Directions for this task »
Say how many of the lines below include the word "label". Only the number should be given.

··· Dataset entries

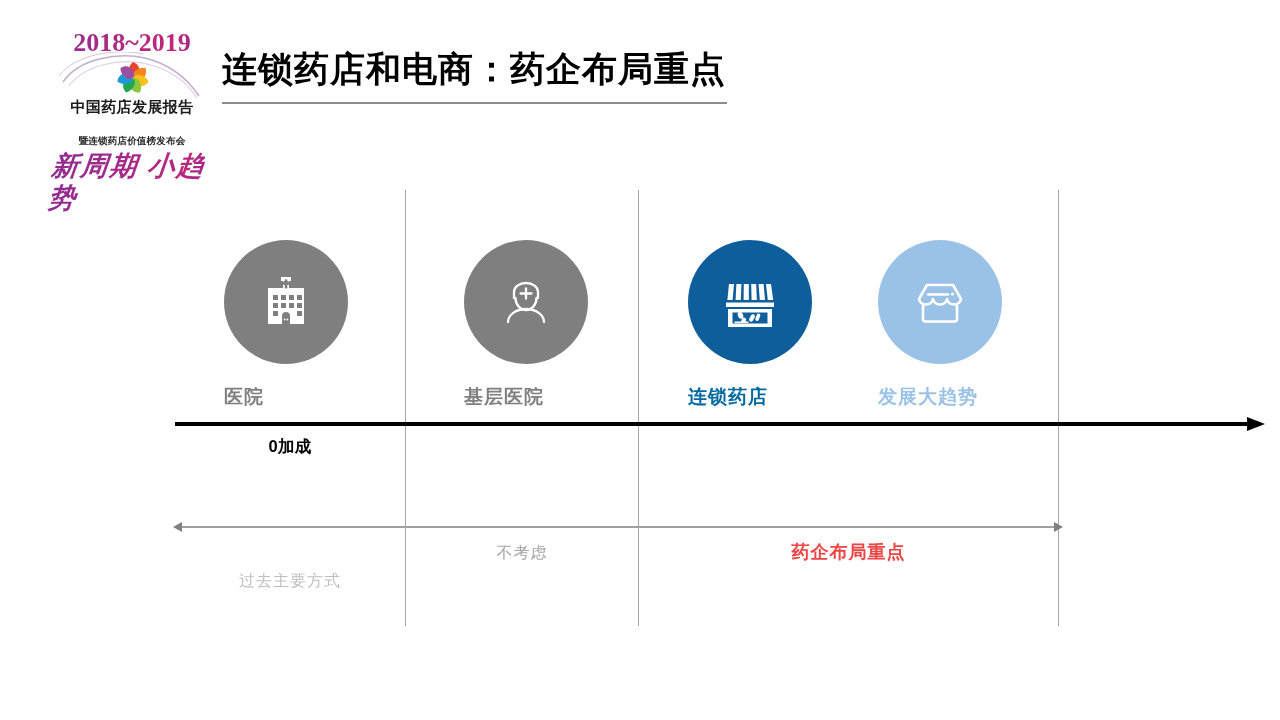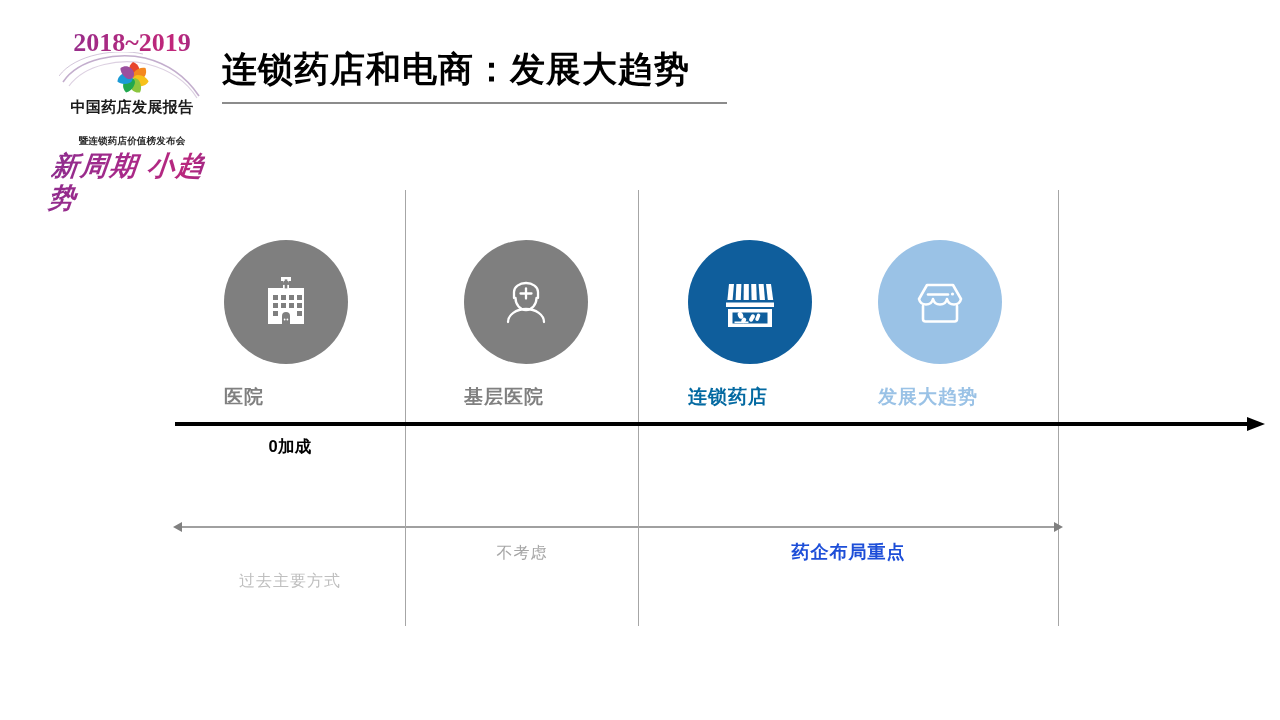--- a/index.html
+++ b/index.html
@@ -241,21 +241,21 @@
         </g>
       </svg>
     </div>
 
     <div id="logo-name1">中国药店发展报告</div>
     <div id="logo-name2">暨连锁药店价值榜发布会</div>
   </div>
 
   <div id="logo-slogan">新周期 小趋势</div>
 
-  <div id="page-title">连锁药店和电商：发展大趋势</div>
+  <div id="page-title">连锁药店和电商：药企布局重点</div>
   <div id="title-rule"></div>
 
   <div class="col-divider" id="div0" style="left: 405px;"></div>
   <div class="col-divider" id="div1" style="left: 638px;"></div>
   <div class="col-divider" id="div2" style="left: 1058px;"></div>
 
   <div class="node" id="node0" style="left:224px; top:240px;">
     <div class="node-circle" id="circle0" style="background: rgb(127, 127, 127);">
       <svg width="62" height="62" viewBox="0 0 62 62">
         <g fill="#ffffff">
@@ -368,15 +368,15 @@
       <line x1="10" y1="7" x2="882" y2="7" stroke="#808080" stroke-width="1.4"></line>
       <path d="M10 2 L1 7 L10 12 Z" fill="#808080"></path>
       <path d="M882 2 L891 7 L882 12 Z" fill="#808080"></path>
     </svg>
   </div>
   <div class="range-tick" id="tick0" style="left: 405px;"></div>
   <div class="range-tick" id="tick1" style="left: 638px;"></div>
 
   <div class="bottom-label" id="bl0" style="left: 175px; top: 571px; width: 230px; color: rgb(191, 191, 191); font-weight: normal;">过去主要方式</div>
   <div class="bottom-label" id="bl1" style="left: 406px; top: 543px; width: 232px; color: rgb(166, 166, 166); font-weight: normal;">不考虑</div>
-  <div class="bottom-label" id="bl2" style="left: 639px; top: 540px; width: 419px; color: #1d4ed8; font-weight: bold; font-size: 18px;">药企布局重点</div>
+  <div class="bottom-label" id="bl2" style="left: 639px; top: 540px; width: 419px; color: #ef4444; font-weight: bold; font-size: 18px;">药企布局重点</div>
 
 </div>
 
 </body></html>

······

Written response »
4